Random Walk Learning and the Pac-Man Attack
Xingran Chen, Parimal Parag, Rohit Bhagat, Zonghong Liu, Salim El Rouayheb
TL;DR
This work tackles the vulnerability of random-walk based decentralized learning to a stealthy Pac-Man attack that terminates incoming random walks with probability $\zeta$. It proposes the Average Crossing (AC) algorithm to locally duplicate RWs, ensuring a bounded RW population and enabling continued learning via RW-SGD. Theoretical results show almost-sure boundedness of RW population, a phase transition in extinction probability tied to the duplication threshold, and convergence of the chain of RWs to a surrogate optimization problem with bounded bias from the true optimum.
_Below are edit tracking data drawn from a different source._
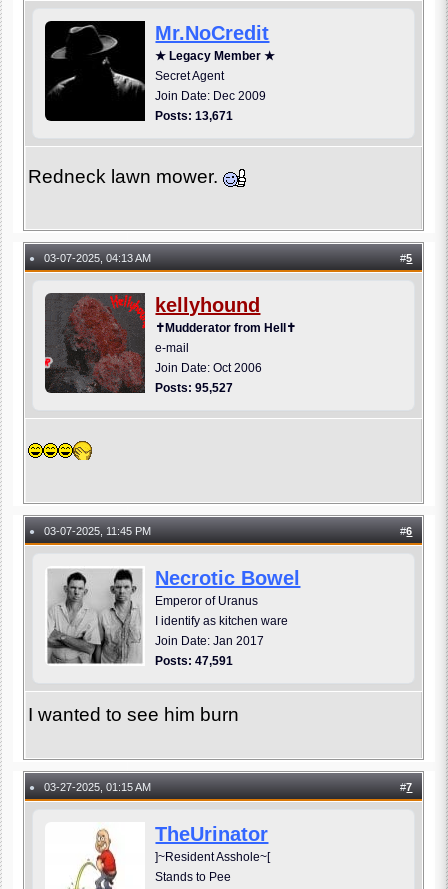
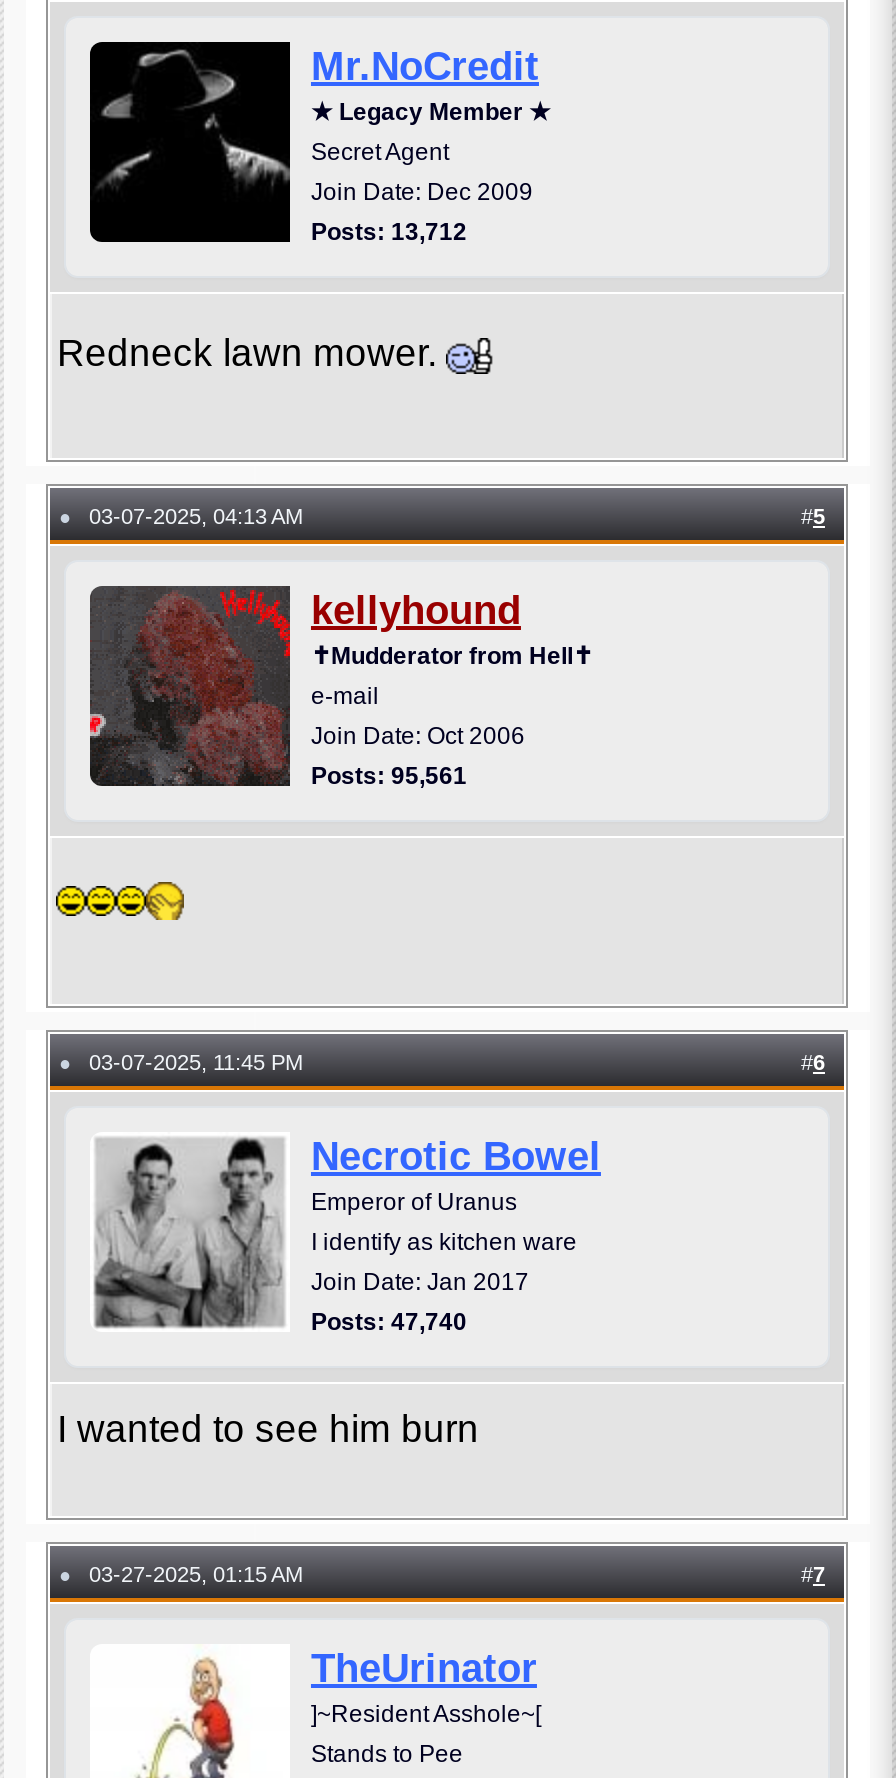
- Posts: 13,671
+ Posts: 13,712

- Posts: 95,527
+ Posts: 95,561

- Posts: 47,591
+ Posts: 47,740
Empirical results on synthetic and real datasets—including MNIST—validate the theory, reveal a soft phase transition, and demonstrate competitive convergence and robustness against Pac-Man, highlighting the practical viability of fully decentralized defenses in RW-based learning systems.
Abstract
Random walk (RW)-based algorithms have long been popular in distributed systems due to low overheads and scalability, with recent growing applications in decentralized learning. However, their reliance on local interactions makes them inherently vulnerable to malicious behavior. In this work, we investigate an adversarial threat that we term the ``Pac-Man'' attack, in which a malicious node probabilistically terminates any RW that visits it. This stealthy behavior gradually eliminates active RWs from the network, effectively halting the learning process without triggering failure alarms. To counter this threat, we propose the Average Crossing (AC) algorithm--a fully decentralized mechanism for duplicating RWs to prevent RW extinction in the presence of Pac-Man. Our theoretical analysis establishes that (i) the RW population remains almost surely bounded under AC and (ii) RW-based stochastic gradient descent remains convergent under AC, even in the presence of Pac-Man, with a quantifiable deviation from the true optimum. Our extensive empirical results on both synthetic and real-world datasets corroborate our theoretical findings. Furthermore, they uncover a phase transition in the extinction probability as a function of the duplication threshold. We offer theoretical insights by analyzing a simplified variant of the AC, which sheds light on the observed phase transition.